TASK PROMPT: All of the data below must be reproduced word for word, but without its images.

(Dataset records)
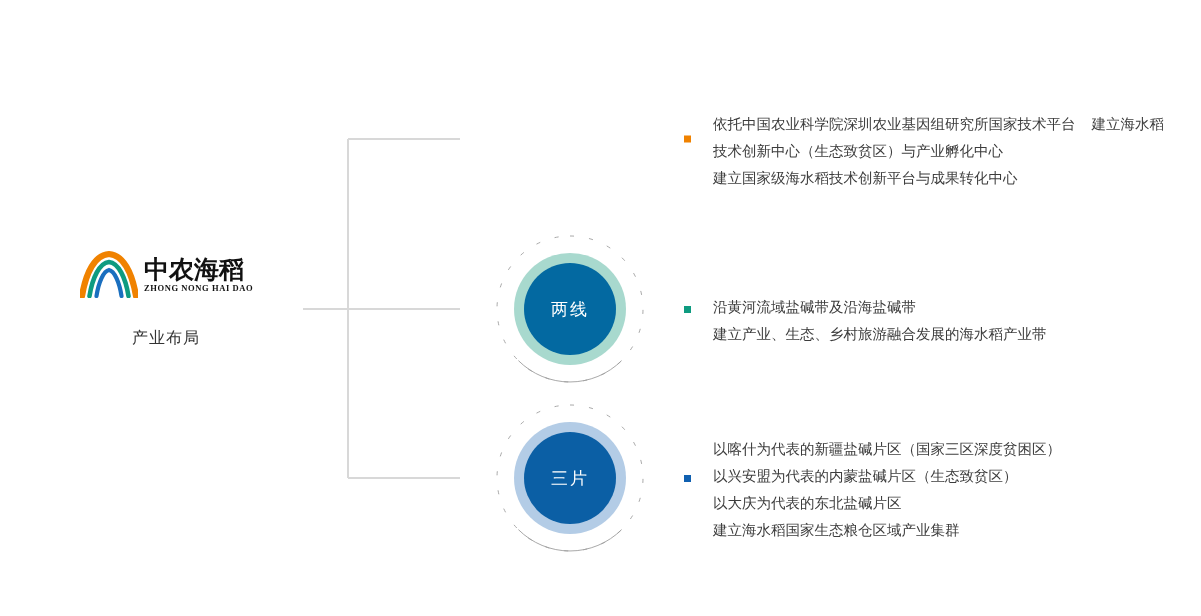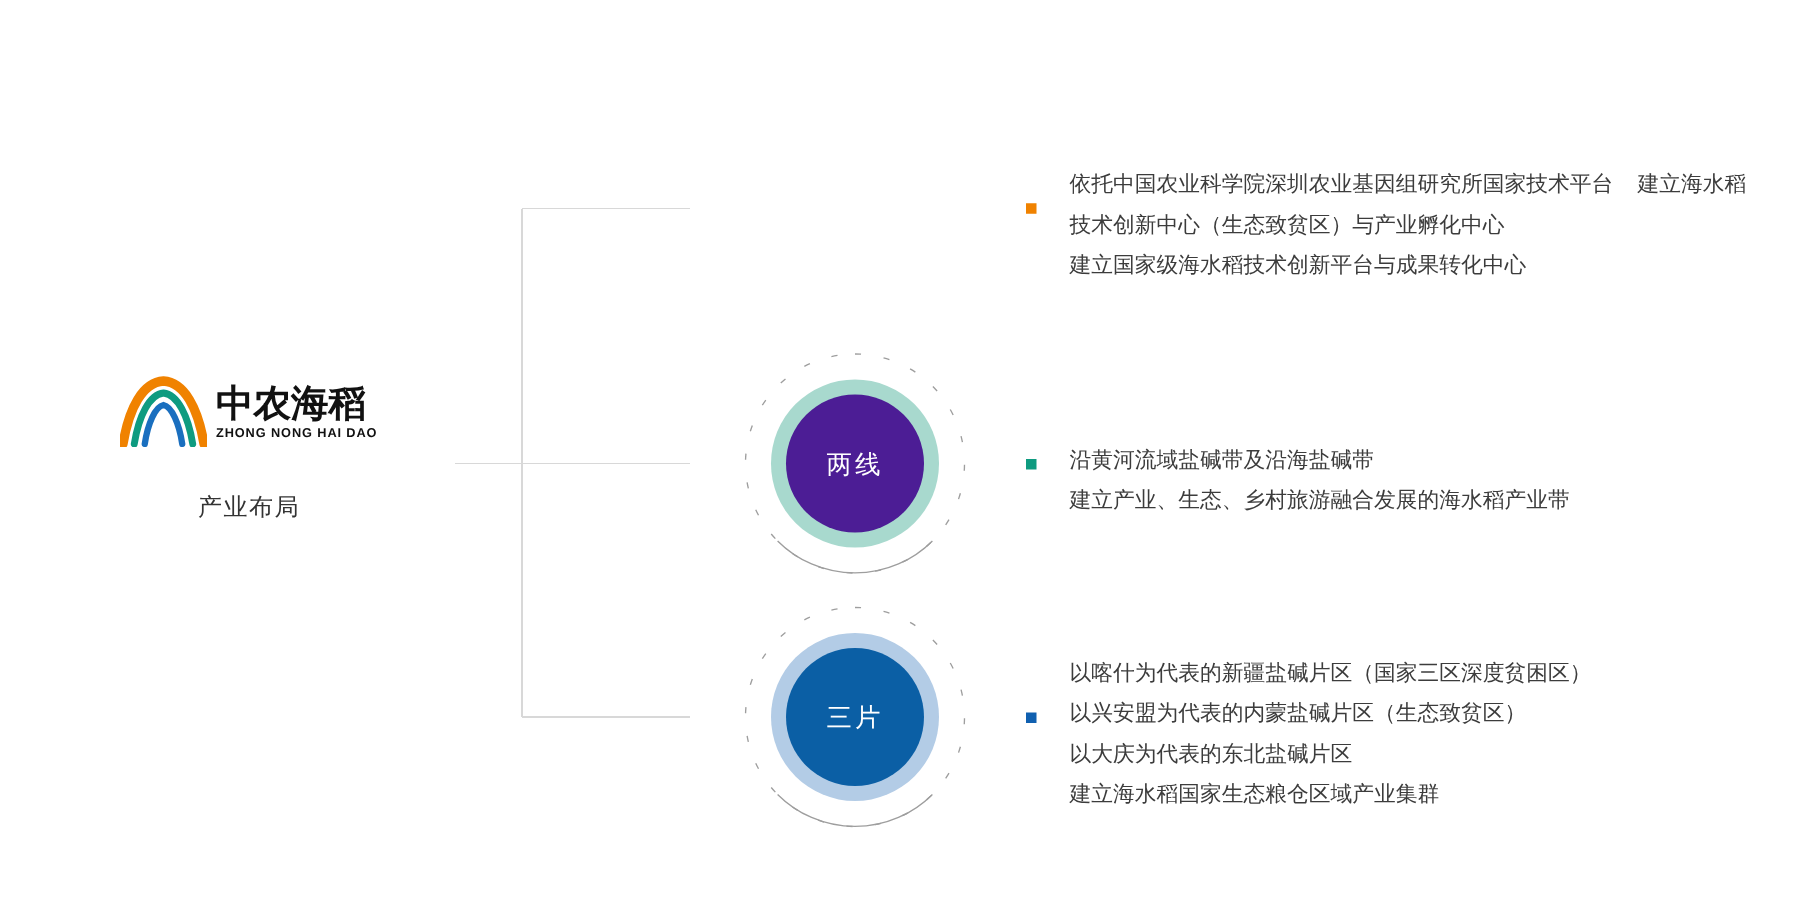--- a/index.html
+++ b/index.html
@@ -35,7 +35,7 @@
   #brand-mark { width: 58px; height: 48px; display: block; }
   #brand-wordmark { display: block; }
   #brand-cn { display: block; }
-  #brand-en { display: block; }
+  #brand-en { display: block; font-family: Liberation Serif, serif; }
   #brand-caption {
     margin-top: 28px;
     text-align: center;

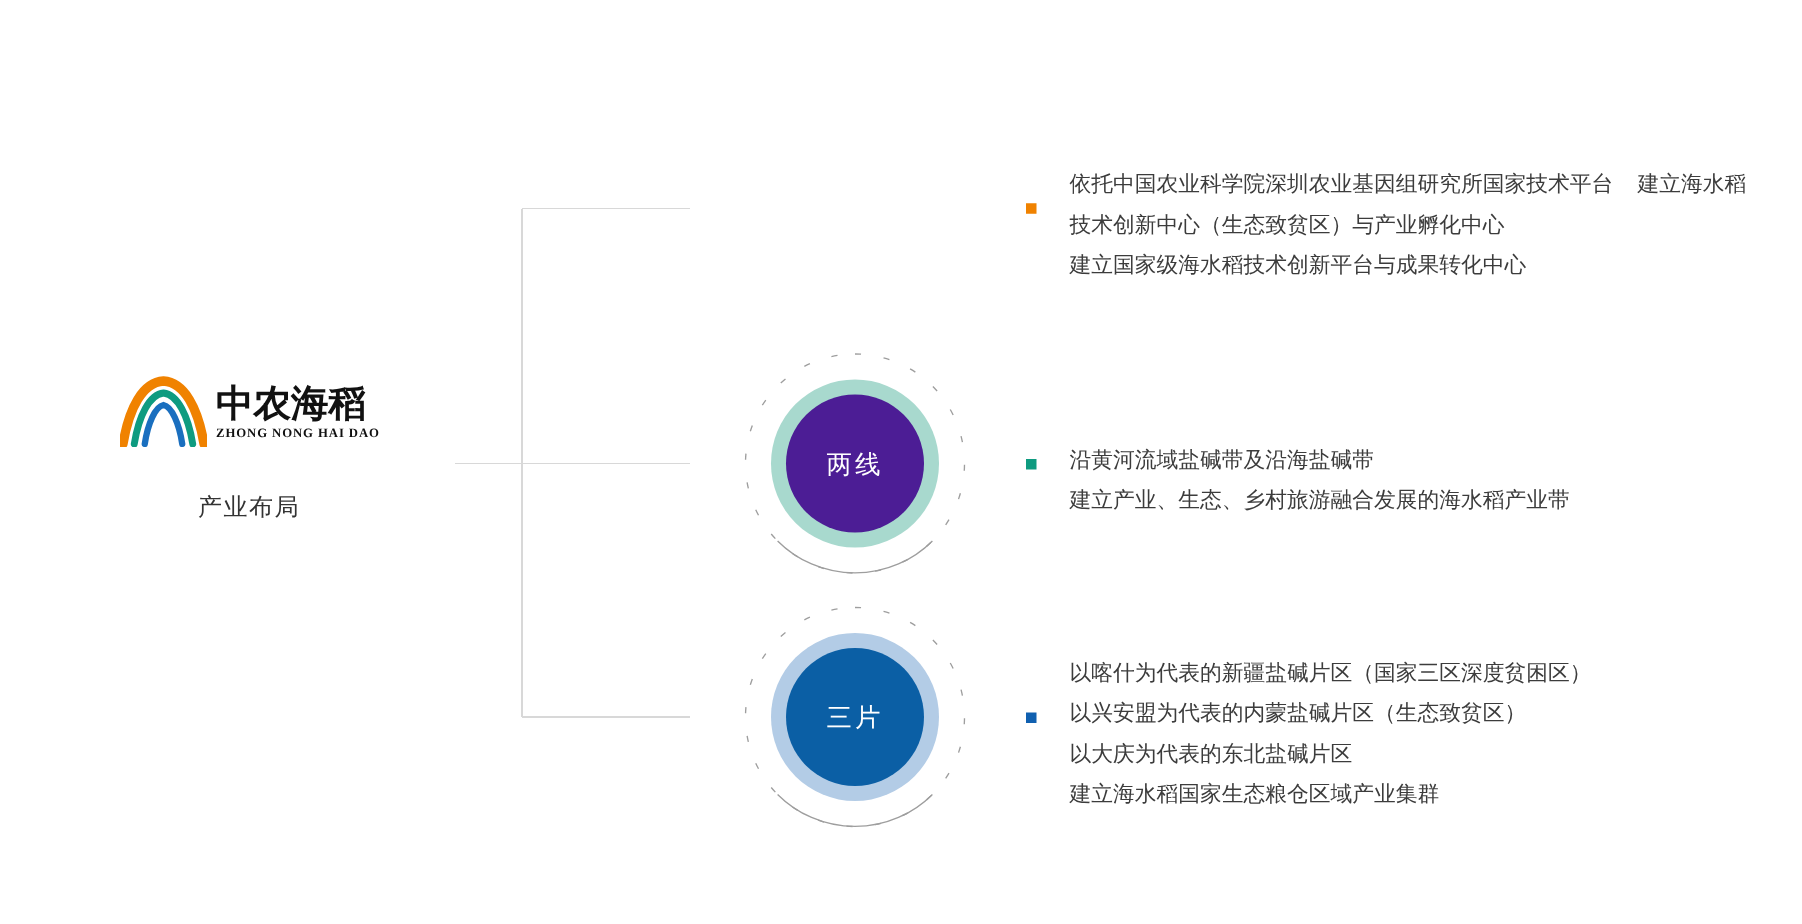--- a/index.html
+++ b/index.html
@@ -158,7 +158,7 @@
       <path d="M 23.4 126.6 A 73 73 0 0 0 126.6 126.6" fill="none" stroke="#9e9e9e" stroke-width="0.9"></path>
     </svg>
     <div class="node-ring" style="background:#A8D9CE;"></div>
-    <div class="node-core" style="background:#4c1d95;">两线</div>
+    <div class="node-core" style="background:#0369a1;">两线</div>
   </div>
 
   <div class="node" style="left:570px; top:478px;">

PROBLEM SOLUTION:
--- a/index.html
+++ b/index.html
@@ -35,7 +35,7 @@
   #brand-mark { width: 58px; height: 48px; display: block; }
   #brand-wordmark { display: block; }
   #brand-cn { display: block; }
-  #brand-en { display: block; }
+  #brand-en { display: block; font-family: Liberation Serif, serif; }
   #brand-caption {
     margin-top: 28px;
     text-align: center;

--- a/index.html
+++ b/index.html
@@ -158,7 +158,7 @@
       <path d="M 23.4 126.6 A 73 73 0 0 0 126.6 126.6" fill="none" stroke="#9e9e9e" stroke-width="0.9"></path>
     </svg>
     <div class="node-ring" style="background:#A8D9CE;"></div>
-    <div class="node-core" style="background:#4c1d95;">两线</div>
+    <div class="node-core" style="background:#0369a1;">两线</div>
   </div>
 
   <div class="node" style="left:570px; top:478px;">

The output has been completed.